I cocaleros del Putumayo guadagnano un milione ogni tre mesi. Forse per ristabilire il controllo, come si propone il Plan, servirebbe di più una presenza attiva dello stato con riforma agraria, creazione d’impiego, infrastrutture, servizi e scuole. Invece in queste zone, dove si producono i due terzi della coca colombiana, arriveranno elicotteri, battaglioni antinarcotici e sofisticata tecnologia militare. Oltre alla costruzione di due nuove carceri a Puerto Asìs e Mocoa.

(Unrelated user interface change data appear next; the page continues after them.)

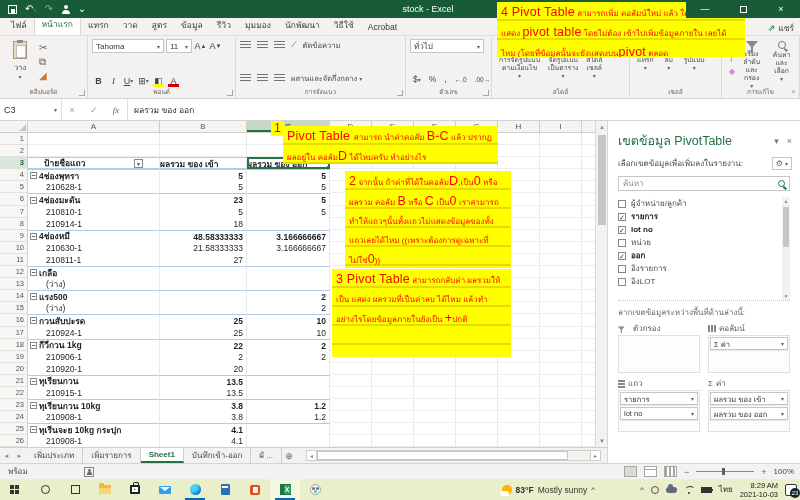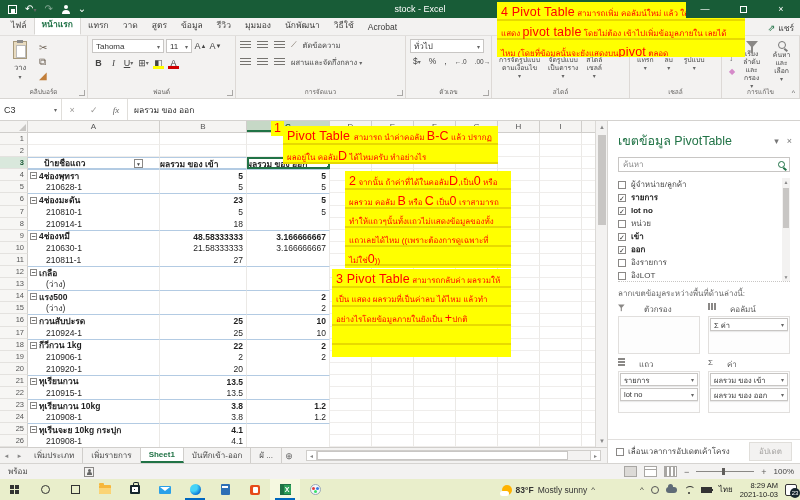--- a/index.html
+++ b/index.html
@@ -10,49 +10,49 @@
   
   .titlebar{position:absolute;left:0;top:0;width:800px;height:18px;background:#185c37;color:#fff;z-index:20}
   .qat{position:absolute;left:8px;top:0;height:18px;display:flex;align-items:center;gap:8px;font-size:10px}
   .qicon{color:#fff;font-size:10px;line-height:18px}
   .qicon.dim{opacity:.45}
   .floppy{width:9px;height:9px;border:1px solid #fff;position:relative}
   .floppy:after{content:"";position:absolute;left:2px;bottom:0;width:4px;height:4px;background:#fff}
   .person{width:9px;height:9px;position:relative}
   .person:before{content:"";position:absolute;left:3px;top:0;width:4px;height:4px;border-radius:50%;background:#fff}
   .person:after{content:"";position:absolute;left:1px;bottom:0;width:8px;height:4px;border-radius:4px 4px 0 0;background:#fff}
-  .title-text{position:absolute;left:300px;top:0;width:240px;text-align:center;font-size:9px;line-height:18px;color:#fff}
+  .title-text{position:absolute;left:308px;top:0;width:240px;text-align:center;font-size:9px;line-height:18px;color:#fff}
   .win-controls{position:absolute;right:0;top:0;height:18px;display:flex;z-index:40;background:#185c37}
   .winbtn{width:38px;height:18px;display:flex;align-items:center;justify-content:center;color:#fff;font-size:9px}
   .maxbox{width:7px;height:7px;border:1px solid #fff}
 
   
   .tabrow{position:absolute;left:0;top:18px;width:800px;height:18px;background:#f3f2f1;border-bottom:1px solid #e1dfdd;display:flex;align-items:flex-end;padding-left:4px;z-index:6}
   .rtab{font-size:8.5px;color:#3b3a39;padding:3px 7px 3px 7px;white-space:nowrap}
-  .rtab.active{background:#fff;border:1px solid #d8d6d3;border-bottom:1px solid #fff;color:#1e7145;font-weight:bold}
+  .rtab.active{background:#fff;border:1px solid #d8d6d3;border-bottom:1px solid #fff;color:#1e7145;font-weight:normal}
   .share-btn{position:absolute;right:6px;top:21px;display:flex;align-items:center;gap:3px;font-size:8.5px;color:#333;z-index:41}
   .share-glyph{color:#1e7145;font-size:9px}
 
   
   .ribbon{position:absolute;left:0;top:36px;width:800px;height:63px;background:#f3f2f1;border-bottom:1px solid #d8d6d3;display:flex;z-index:5}
   .grp{position:relative;height:100%;border-right:1px solid #ddd9d6;padding:3px 4px 12px 4px}
   .grplabel{position:absolute;bottom:1px;left:0;right:0;text-align:center;font-size:6.5px;color:#605e5c;white-space:nowrap}
   .launcher{position:absolute;bottom:2px;right:2px;width:6px;height:6px;border:1px solid #a9a7a5;border-top:none;border-left:none}
   .icn{color:#6b5f52;font-size:10px;line-height:12px}
   .mini{font-size:8px;color:#555;line-height:11px}
   .dd{font-size:6px;color:#666}
   
   .paste-big{display:flex;flex-direction:column;align-items:center;width:32px;margin-top:2px}
   .clipicon{width:14px;height:18px;background:#e8dbc0;border:1px solid #a89a7c;position:relative}
   .clipicon:before{content:"";position:absolute;left:3px;top:-2px;width:6px;height:3px;background:#8c8c8c}
   .clipicon:after{content:"";position:absolute;left:2px;top:3px;width:8px;height:11px;background:#fff;border:1px solid #bbb}
   .paste-lbl{font-size:7.5px;color:#444;margin-top:2px}
   .clip-col{display:flex;flex-direction:column;gap:2px;margin:3px 0 0 3px}
   
-  .fline{display:flex;align-items:center;gap:2px;margin-bottom:3px}
+  .fline{display:flex;align-items:center;gap:2px;margin-bottom:21px}
   .selbox{background:#fff;border:1px solid #c8c6c4;font-size:8px;color:#333;height:14px;display:flex;align-items:center;padding:0 3px;gap:4px;justify-content:space-between}
   .fontname{width:72px}
   .fontsize{width:26px}
   .fbtn{min-width:13px;height:13px;display:flex;align-items:center;justify-content:center;font-size:9px;color:#444}
   .fbtn b{font-weight:bold}.fbtn i{font-family:"Liberation Serif",serif}
   .colorbar{position:relative}
   .colorbar .bar{position:absolute;left:1px;right:1px;bottom:0;height:3px}
   
   .lines{width:11px;height:9px;background:repeating-linear-gradient(#767470 0 1px,transparent 1px 3px)}
   .alname{font-size:7.5px;color:#444;white-space:nowrap}
@@ -136,21 +136,21 @@
   .sglyph:after{content:"";position:absolute;right:-3px;bottom:-2px;width:4px;height:1.5px;background:#1e7145;transform:rotate(40deg)}
   .fieldlist{position:relative;margin:0 10px;height:104px;border-bottom:1px dotted #c8c6c4;overflow:hidden}
   .fitem{display:flex;align-items:center;gap:5px;height:13px}
   .cbx{width:8px;height:8px;border:1px solid #8a8886;background:#fff;font-size:7px;line-height:7px;text-align:center;color:#333;flex:0 0 auto}
   .fitem.on .flabel{font-weight:bold;color:#222}
   .flscroll{position:absolute;right:0;top:0;width:8px;height:104px;background:#f3f2f1}
   .flthumb{position:absolute;right:1px;top:10px;width:6px;height:40px;background:#c8c6c4}
   .flarr{position:absolute;right:0;width:8px;height:9px;font-size:5px;color:#888;text-align:center;line-height:9px}
   .draghint{padding:5px 10px 3px 10px;color:#666}
   .quad{display:grid;grid-template-columns:1fr 1fr;grid-column-gap:8px;padding:0 10px}
-  .qlabel{display:flex;align-items:flex-start;gap:14px;height:13px;color:#555}
+  .qlabel{display:flex;align-items:center;gap:3px;height:13px;color:#555}
   .qbox{border:1px solid #e1dfdd;background:#fdfdfd;height:38px;padding:1px}
   .qbox.tall{height:42px}
   .pill{height:13px;background:#fff;border:1px solid #c8c6c4;box-shadow:0 1px 1px rgba(0,0,0,.08);display:flex;align-items:center;justify-content:space-between;padding:0 3px;margin-bottom:2px;font-size:7.5px;color:#333}
   .bars-v{display:flex;gap:1px}.bars-v i{width:2px;height:7px;background:#8a8886}
   .bars-h{display:flex;flex-direction:column;gap:1px}.bars-h i{width:7px;height:2px;background:#8a8886}
   .sigma{font-size:8px;color:#555}
   .deferrow{position:absolute;left:0;right:0;bottom:0;height:24px;border-top:1px solid #e1dfdd;display:flex;align-items:center;justify-content:space-between;padding:0 8px}
   .defer-left{display:flex;align-items:center;gap:4px}
   .updbtn{border:1px solid #e0deda;background:#f3f2f1;color:#a19f9d;font-size:8px;padding:2px 9px}
 
@@ -833,44 +833,44 @@
   <div class="note note4"><span class="nbig">4 Pivot Table</span><span class="nsm"> สามารถเพิ่ม คอลัมน์ใหม่ แล้ว ใส่ข้อมูลบนหน้าแสดง </span><span class="nbig">pivot table</span><span class="nsm"> โดยไม่ต้อง เข้าไปเพิ่มข้อมูลภายใน เลยได้ไหม (โดยที่ข้อมูลนั้นจะยังแสดงบน</span><span class="nbig">pivot</span><span class="nsm"> ตลอด</span></div>
 
   <div class="pane">
     <div class="pane-head">
       <span class="pane-title">เขตข้อมูล PivotTable</span>
       <span class="pane-hicons">
         <span>▾</span>
         <span>×</span>
       </span>
     </div>
+    <div class="pane-sub">
+      <span>เลือกเขตข้อมูลเพื่อเพิ่มลงในรายงาน:</span>
+      <span class="gearbtn">⚙<span class="dd">▾</span></span>
+    </div>
     <div class="searchbox">
       <span>ค้นหา</span>
       <span class="sglyph"></span>
     </div>
     <div class="fieldlist">
       <div class="fitem">
           <span class="cbx"></span>
           <span class="flabel">ผู้จำหน่าย/ลูกค้า</span>
         </div>
         <div class="fitem on">
           <span class="cbx">✓</span>
           <span class="flabel">รายการ</span>
         </div>
         <div class="fitem on">
           <span class="cbx">✓</span>
           <span class="flabel">lot no</span>
         </div>
         <div class="fitem">
           <span class="cbx"></span>
           <span class="flabel">หน่วย</span>
-        </div>
-        <div class="fitem on">
-          <span class="cbx">✓</span>
-          <span class="flabel">เข้า</span>
         </div>
         <div class="fitem on">
           <span class="cbx">✓</span>
           <span class="flabel">ออก</span>
         </div>
         <div class="fitem">
           <span class="cbx"></span>
           <span class="flabel">อิงรายการ</span>
         </div>
         <div class="fitem">
@@ -937,27 +937,20 @@
             <div class="pill">
               <span>ผลรวม ของ เข้า</span>
               <span class="dd">▾</span>
             </div>
             <div class="pill">
               <span>ผลรวม ของ ออก</span>
               <span class="dd">▾</span>
             </div>
           </div>
       </div>
-    </div>
-    <div class="deferrow">
-      <span class="defer-left">
-        <span class="cbx"></span>
-        <span>เลื่อนเวลาการอัปเดตเค้าโครง</span>
-      </span>
-      <span class="updbtn">อัปเดต</span>
     </div>
   </div>
 
   <div class="tabs">
     <div class="tabnav">
       <span>◄</span>
       <span>►</span>
     </div>
     <div style="display:flex">
         <div class="stab">เพิ่มประเภท</div>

Il fatto è che, come molti ritengono, il Plan Colombia assomiglia più a un tentativo nordamericano di aiutare le forze armate colombiane a ristabilire il controllo militare nel Putumayo e nel Caquetà da dove la guerriglia si sta pericolosamente estendendo in Ecuador e Perù e minaccia di destabilizzare parte dell’America Latina. Il quasi miliardo di dollari che gli Usa si apprestano a versare nelle casse colombiane, rappresenterebbe quindi un vero e proprio intervento miliare nella guerra civile che da cinquant’anni insanguina il paese. Gli statunitensi giustificano la loro ingerenza sostenendo che le Farc (Fuerzas Armadas Revolucionarias de Colombia), non sono un’autentica guerriglia, ma un cartello della droga che lotta per proteggere i guadagni legati al narcotraffico. Insomma una narcoguerriglia, come la definiscono alla Casa Bianca. Il Plan Colombia sarebbe quindi un pacchetto di aiuti antiguerriglia, presentato come un pacchetto antinarcotici.

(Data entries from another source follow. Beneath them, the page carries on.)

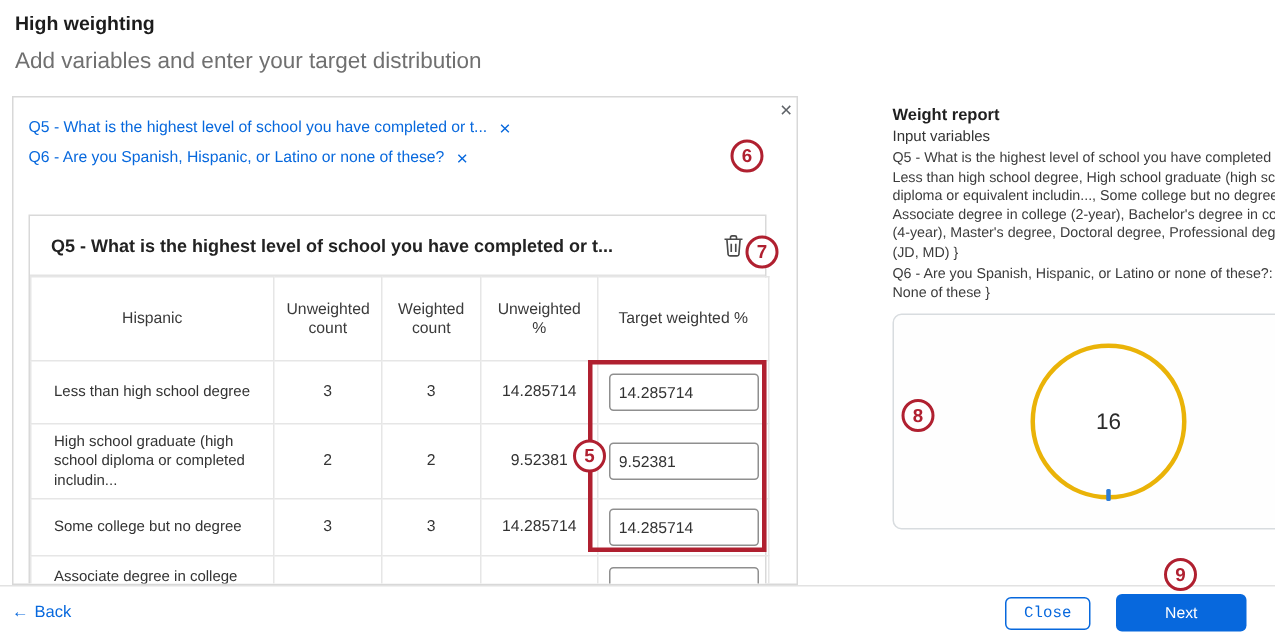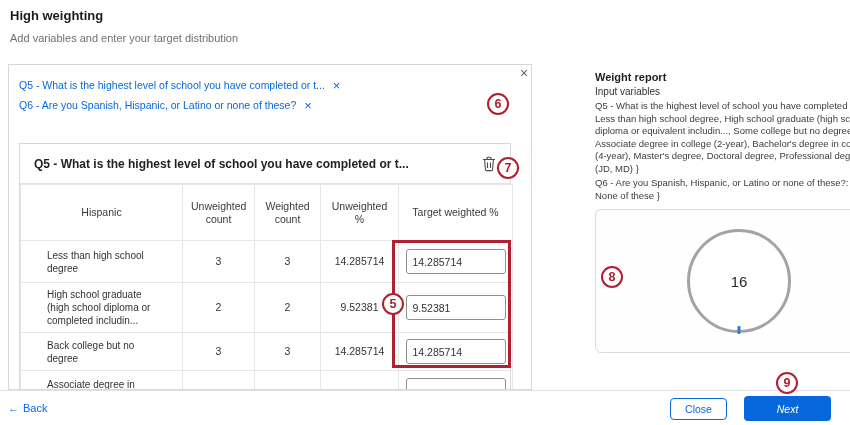--- a/index.html
+++ b/index.html
@@ -5,64 +5,64 @@
   :root{
     --accent:#0768dd;
     --ann-red:#b02030;
   }
   *{margin:0;padding:0;box-sizing:border-box;}
   html,body{width:850px;height:425px;background:#fff;font-family:"Liberation Sans",sans-serif;color:#2f2f2f;overflow:hidden;}
   .page{position:relative;width:850px;height:425px;background:#fff;}
 
   
   .page-title{position:absolute;left:10px;top:8px;font-size:13px;font-weight:bold;color:#1c1c1c;}
-  .page-subtitle{position:absolute;left:10px;top:32px;font-size:11px;color:#707070;}
+  .page-subtitle{position:absolute;left:10px;top:32px;font-size:15px;color:#707070;}
 
   
   .left-panel{position:absolute;left:8px;top:64px;width:524px;height:326px;border:1px solid #d8d8d8;background:#fff;overflow:hidden;}
   .variable-list{position:absolute;left:10px;top:10px;}
   .variable-row{display:flex;align-items:center;height:20px;}
   .variable-label{font-size:10.5px;color:var(--accent);cursor:pointer;white-space:nowrap;}
   .variable-remove{margin-left:8px;color:var(--accent);font-size:13px;line-height:13px;cursor:pointer;}
   .add-variable{position:absolute;right:24px;top:26px;height:25px;padding:0 10px;background:var(--accent);color:#fff;border:none;border-radius:4px;font-size:10.5px;font-family:"Liberation Sans",sans-serif;display:flex;align-items:center;gap:7px;cursor:pointer;}
   .add-variable .chev{display:flex;align-items:center;border-left:1px solid rgba(255,255,255,.45);padding-left:7px;height:14px;}
 
   .table-card{position:absolute;left:10px;top:78px;width:492px;border:1px solid #d9d9d9;background:#fff;}
   .table-card-header{height:40px;display:flex;align-items:center;justify-content:space-between;padding:0 14px;border-bottom:1px solid #e3e3e3;}
   .table-card-title{font-size:12px;font-weight:bold;color:#222;}
   .trash{cursor:pointer;display:flex;align-items:center;}
 
   table.dist-table{width:100%;border-collapse:collapse;table-layout:fixed;}
   .c-cat{width:162px;}.c-uc{width:72px;}.c-wc{width:66px;}.c-up{width:78px;}.c-tp{width:114px;}
   .dist-table th{height:56px;font-size:10.5px;font-weight:normal;color:#3a3a3a;text-align:center;border:1px solid #e6e6e6;padding:4px 8px;line-height:13px;background:#fff;}
   .dist-table td{font-size:10.5px;color:#333;text-align:center;border:1px solid #e6e6e6;padding:4px 6px;line-height:13px;}
-  .dist-table td.cat{text-align:left;padding:4px 26px;font-size:10px;}
+  .dist-table td.cat{text-align:left;padding:4px 15px;font-size:10px;}
   .dist-table tr.r1 td{height:42px;}
   .dist-table tr.r2 td{height:50px;}
   .dist-table tr.r3 td{height:38px;}
   .dist-table tr.r4 td{height:40px;}
   .target-input{width:100px;height:25px;border:1px solid #8f8f8f;border-radius:3px;font-size:10.5px;font-family:"Liberation Sans",sans-serif;padding:0 6px;color:#333;background:#fff;}
 
   
   .panel-close{position:absolute;left:520px;top:66px;font-size:14px;color:#5f6368;cursor:pointer;line-height:14px;}
   .right-panel{position:absolute;left:555px;top:70px;width:288px;margin-left:40px;}
   .wr-title{font-size:11px;font-weight:bold;color:#1f1f1f;line-height:14px;}
   .wr-sub{font-size:10px;color:#333;line-height:13px;margin-top:1px;}
   .wr-text{font-size:9.5px;color:#3c3c3c;line-height:12.5px;margin-top:2px;}
   .card-label{font-size:10.5px;color:#2b2b2b;line-height:13px;margin-top:13px;}
   .cardinality-card{margin-top:7px;height:144px;border:1px solid #d8dcdf;border-radius:6px;background:#fefefe;position:relative;}
-  .gauge{position:absolute;left:50%;top:50%;transform:translate(-50%,-50%);width:104px;height:104px;border:3px solid #a3a3a3;border-radius:50%;background:#fff;display:flex;align-items:center;justify-content:center;}
+  .gauge{position:absolute;left:50%;top:50%;transform:translate(-50%,-50%);width:104px;height:104px;border:3px solid #eab308;border-radius:50%;background:#fff;display:flex;align-items:center;justify-content:center;}
   .gauge-value{font-size:15px;color:#2b2b2b;}
   .gauge-tick{position:absolute;left:50%;bottom:-4px;transform:translateX(-50%);width:3px;height:8px;background:#2e7cd6;border-radius:1px;}
 
   
   .footer-divider{position:absolute;left:0;top:390px;width:850px;height:1px;background:#e2e2e2;}
   .back-link{position:absolute;left:8px;top:402px;font-size:11px;color:var(--accent);text-decoration:none;display:flex;align-items:center;gap:4px;cursor:pointer;}
-  .close-btn{position:absolute;left:670px;top:398px;width:57px;height:22px;background:#fff;border:1px solid var(--accent);border-radius:4px;color:var(--accent);font-size:10.5px;font-family:Liberation Sans, sans-serif;cursor:pointer;}
-  .next-btn{position:absolute;left:744px;top:396px;width:87px;height:25px;background:var(--accent);border:none;border-radius:4px;color:#fff;font-size:10.5px;font-family:"Liberation Sans",sans-serif;cursor:pointer;font-style:italic;}
+  .close-btn{position:absolute;left:670px;top:398px;width:57px;height:22px;background:#fff;border:1px solid var(--accent);border-radius:4px;color:var(--accent);font-size:10.5px;font-family:Liberation Mono, monospace;cursor:pointer;}
+  .next-btn{position:absolute;left:744px;top:396px;width:87px;height:25px;background:var(--accent);border:none;border-radius:4px;color:#fff;font-size:10.5px;font-family:"Liberation Sans",sans-serif;cursor:pointer;}
 
   
   .ann-rect{position:absolute;left:392px;top:240px;width:119px;height:128px;border:3px solid var(--ann-red);z-index:35;pointer-events:none;}
   .ann-circle{position:absolute;width:22px;height:22px;border-radius:50%;background:#fff;border:2px solid var(--ann-red);color:var(--ann-red);display:flex;align-items:center;justify-content:center;font-size:12.5px;font-weight:bold;z-index:40;pointer-events:none;}
 </style>
 </head>
 <body>
 
 <div class="page">
 
@@ -118,21 +118,21 @@
             <td><input class="target-input" value="14.285714" style=""></td>
           </tr>
           <tr class="r2">
             <td class="cat">High school graduate (high school diploma or completed includin...</td>
             <td>2</td>
             <td>2</td>
             <td>9.52381</td>
             <td><input class="target-input" value="9.52381" style=""></td>
           </tr>
           <tr class="r3">
-            <td class="cat">Back college but no degree</td>
+            <td class="cat">Some college but no degree</td>
             <td>3</td>
             <td>3</td>
             <td>14.285714</td>
             <td><input class="target-input" value="14.285714" style=""></td>
           </tr>
           <tr class="r4">
             <td class="cat">Associate degree in college (2-year)</td>
             <td></td>
             <td></td>
             <td></td>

Nel frattempo il mondo politico colombiano tace. Nessun dibattito pubblico, infatti, si è aperto nel Congresso sui contenuti del Plan Colombia. In un paese diviso tra il nazionalismo pronarco e il moralismo proyankee nessuno osa opporsi al tema antinarco. Strade alternative, per esempio la legalizzazione, non vengono neanche prese in considerazione in Colombia, così come negli Stati Uniti dove l’opinione pubblica è contraria a qualsiasi proposta di depenalizzazione del consumo di stupefacenti.